Une analyse génétique réécrit l’histoire de Pompéi

Lorsqu’une éruption volcanique a enseveli la cité antique de Pompéi, les derniers instants de désespoir de ses habitants ont été préservés dans la pierre pendant des siècles.

Les observateurs voient des histoires dans les moulages en plâtre qui ont été faits ultérieurement de leurs corps, comme une mère tenant un enfant et deux femmes s’embrassant au moment de mourir.

Mais de nouvelles preuves ADN suggèrent que les choses n’étaient pas ce qu’elles semblent être ― et ces interprétations dominantes proviennent d’un regard moderne sur le monde antique.

«Nous avons pu réfuter ou remettre en question certains des récits antérieurs fondés sur la manière dont ces individus ont été trouvés les uns par rapport aux autres, a expliqué Alissa Mittnik, de l’Institut Max Planck d’anthropologie évolutive en Allemagne. Cela ouvre la voie à différentes interprétations sur l’identité de ces personnes ».

Mme Mittnik et ses collègues ont découvert que la personne considérée comme une mère était en fait un homme sans lien de parenté avec l’enfant. Et au moins l’une des deux personnes enlacées ― longtemps considérées comme des sœurs ou une mère et sa fille ― était un homme. Leurs recherches ont été publiées jeudi dans la revue Current Biology.

L’équipe, qui comprend également des scientifiques de l’Université Harvard et de l’Université de Florence, en Italie, s’est appuyée sur du matériel génétique conservé pendant près de deux millénaires. Après l’éruption du Vésuve qui a détruit la ville romaine en 79 après J.-C., les corps enterrés dans la boue et les cendres ont fini par se décomposer, laissant des espaces là où ils se trouvaient auparavant. À la fin des années 1800, des moulages ont été réalisés à partir de ces vides.

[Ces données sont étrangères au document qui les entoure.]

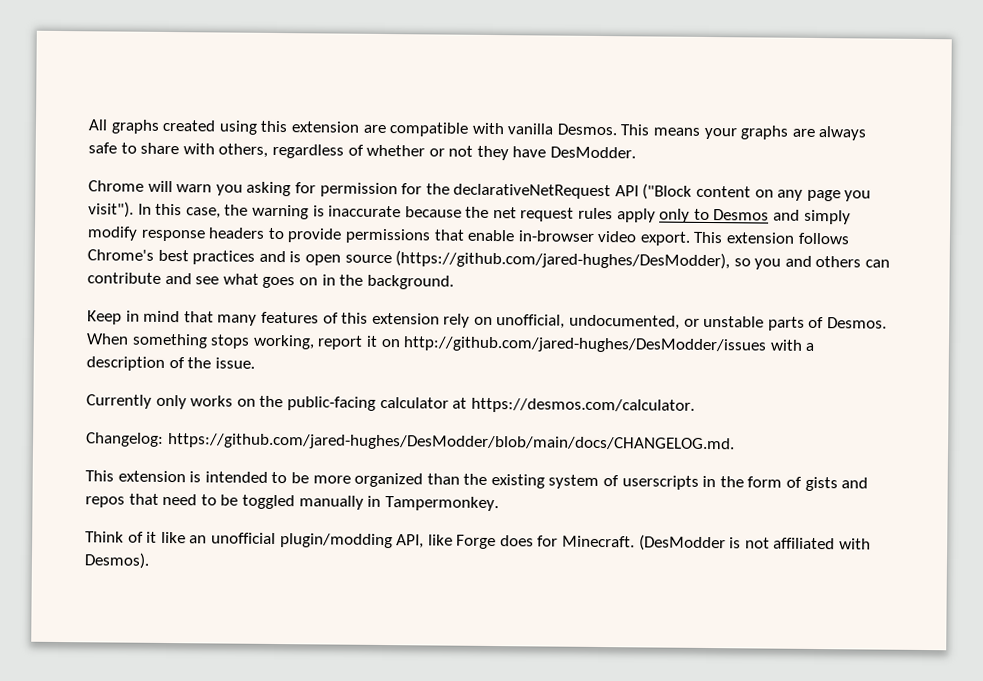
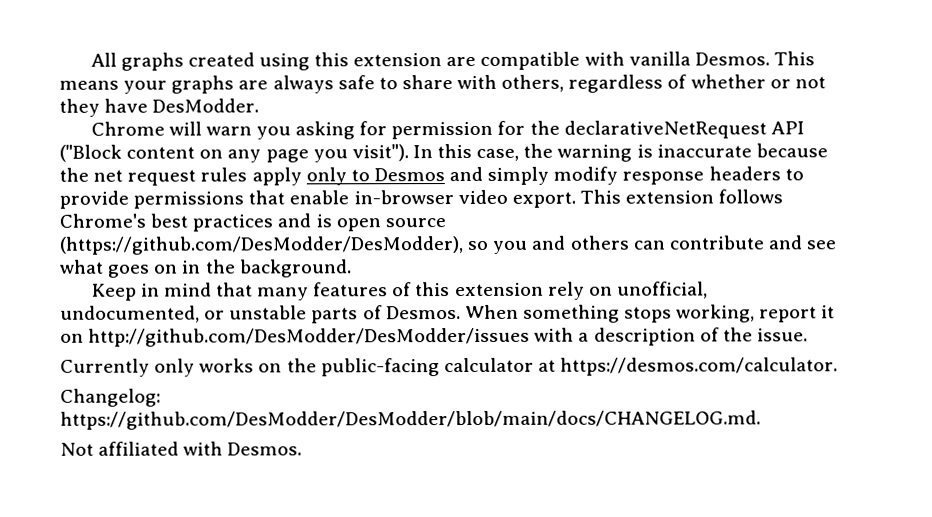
- This extension follows Chrome's best practices and is open source (https://github.com/jared-hughes/DesModder), so you and others can contribute and see what goes on in the background.
+ This extension follows Chrome's best practices and is open source (https://github.com/DesModder/DesModder), so you and others can contribute and see what goes on in the background.
- When something stops working, report it on http://github.com/jared-hughes/DesModder/issues with a description of the issue.
+ When something stops working, report it on http://github.com/DesModder/DesModder/issues with a description of the issue.
- Changelog: https://github.com/jared-hughes/DesModder/blob/main/docs/CHANGELOG.md.
- This extension is intended to be more organized than the existing system of userscripts in the form of gists and repos that need to be toggled manually in Tampermonkey.
- Think of it like an unofficial plugin/modding API, like Forge does for Minecraft. (DesModder is not affiliated with Desmos).
+ Changelog: https://github.com/DesModder/DesModder/blob/main/docs/CHANGELOG.md.
+ Not affiliated with Desmos.

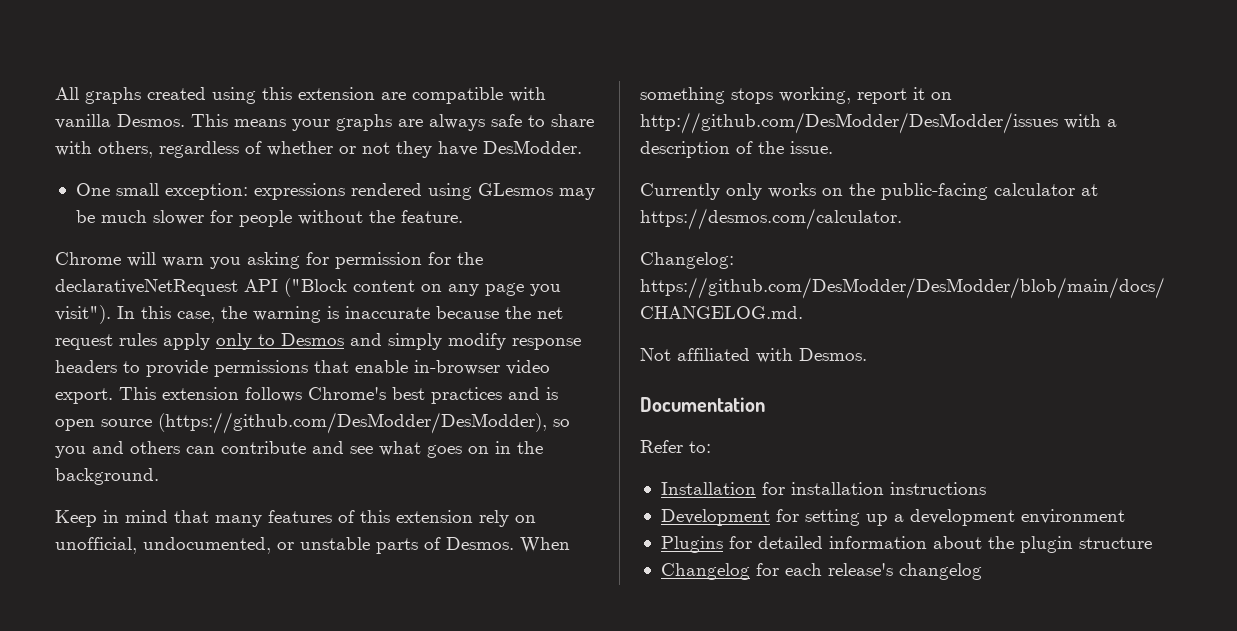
+ One small exception: expressions rendered using GLesmos may be much slower for people without the feature.
+ Documentation
+ Refer to:
+ Installation for installation instructions
+ Development for setting up a development environment
+ Plugins for detailed information about the plugin structure
+ Changelog for each release's changelog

Les chercheurs se sont concentrés sur quatorze moulages en cours de restauration, en extrayant l’ADN des restes squelettiques fragmentés qui s’y trouvaient. Ils espèrent ainsi déterminer le sexe, l’ascendance et les relations génétiques entre les victimes.

La «maison du bracelet d’or», où ont été retrouvés la mère et l’enfant présumés, a réservé plusieurs surprises. L’adulte portait un bijou complexe, qui a donné son nom à la maison, ce qui a renforcé l’impression que la victime était une femme. À proximité se trouvaient les corps d’un autre adulte et d’un enfant que l’on pensait être le reste de leur famille nucléaire.

L’ADN a montré que les quatre personnes étaient de sexe masculin et n’avaient aucun lien de parenté, ce qui montre clairement que «l’histoire qui a longtemps été racontée autour de ces personnes» était erronée, a dit Mme Mittnik.

Les chercheurs ont également confirmé que les habitants de Pompéi venaient d’horizons divers, mais qu’ils descendaient principalement d’immigrants de la Méditerranée orientale, ce qui met en évidence un vaste mouvement de circulation et d’échanges culturels dans l’Empire romain. Pompéi est située à environ 240 kilomètres de Rome.

L’étude s’appuie sur des recherches menées en 2022, lorsque les scientifiques ont séquencé pour la première fois le génome d’une victime de Pompéi et confirmé la possibilité de récupérer de l’ADN ancien à partir des restes humains qui existent encore.

«Ils ont une meilleure vue d’ensemble de ce qui s’est passé à Pompéi parce qu’ils ont analysé différents échantillons, a déclaré Gabriele Scorrano de l’Université de Rome Tor Vergata, un coauteur de cette recherche qui n’a pas été impliqué dans l’étude actuelle. Nous n’avions en fait qu’un seul génome, qu’un seul échantillon, qu’un seul essai.»

Bien qu’il reste encore beaucoup à apprendre, selon M. Scorrano, ces coups de pinceau génétiques permettent peu à peu de brosser un tableau plus fidèle de la façon dont les gens vivaient dans un passé lointain.